A newer class of fillers has been introduced that is based on microsphere technology. Microspheres are tiny round particles of solid material that are relatively uniform in size. Two formulations are FDA approved for use, differing in design and expected longevity of results. These products are used for volume replacement and for deep facial wrinkles (such as the nasolabial folds.) They are not approved for use in the lips.
Radiesse contains mirospheres are made of calcium hydroxylapatite suspended in a gel carrier. The filler is broken down by the body in two phases, first the carrier and then the spheres. During this process, collagen ingrowth occurs, which is expected to provide a long lasting effect. This prolonged degradation process makes Radiesse a longer lasting filler than those previously discussed, with expected results lasting a year or more.

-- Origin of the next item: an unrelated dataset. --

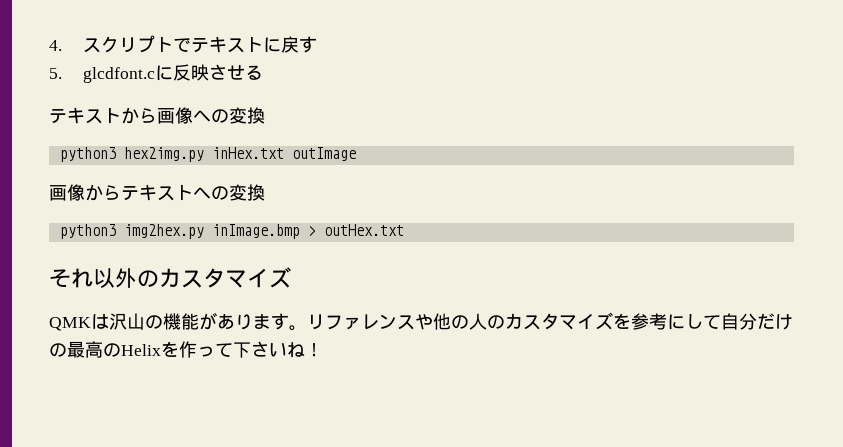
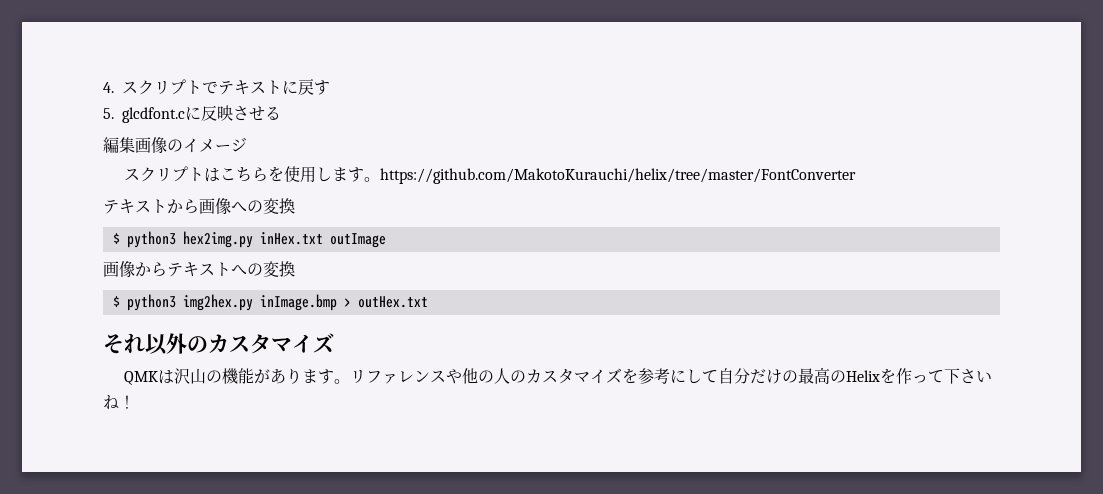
(264, 72) none -> [103,137,247,154] [124,166,857,184] // 編集画像のイメージ // スクリプトはこちらを使用します。https://github.com/MakotoKurauchi/helix/tree/master/FontConverter
(265, 115) none -> [112,233,120,244] $
(265, 192) none -> [112,296,120,307] $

Artefill is a filler made of a mixture of collagen gel (similar to classical dermal fillers) and tiny microspheres of non-resorbable polymethylmethacrylate (a biocompatable compound that has been used for years in orthopedic surgery). The collagen component has resorption characteristics similar to other collagen based fillers, but the microspheres cannot be degraded by the body, and should provide permanent support to the regions treated. Since this type of filler is permanent, the margin for error in placement is less than for resorbable fillers, and it is important to seek treatment by an injector with experience using this class of product.
Although there are many options available, there is no “one best product” for any particular use. Our recommendation is to consult with an ASAPS member physician to discuss your areas of concern, and to hear the options they suggest. If you are considering soft tissue fillers, it is a reasonable practice to first try short acting agents to be certain that you enjoy the effects of treatment before utilizing longer acting agents. Your physician will have their personal preference regarding a filler or neuromuscular agent that gives good results in their hands, and together you should be able to choose a treatment regime that matches your desires.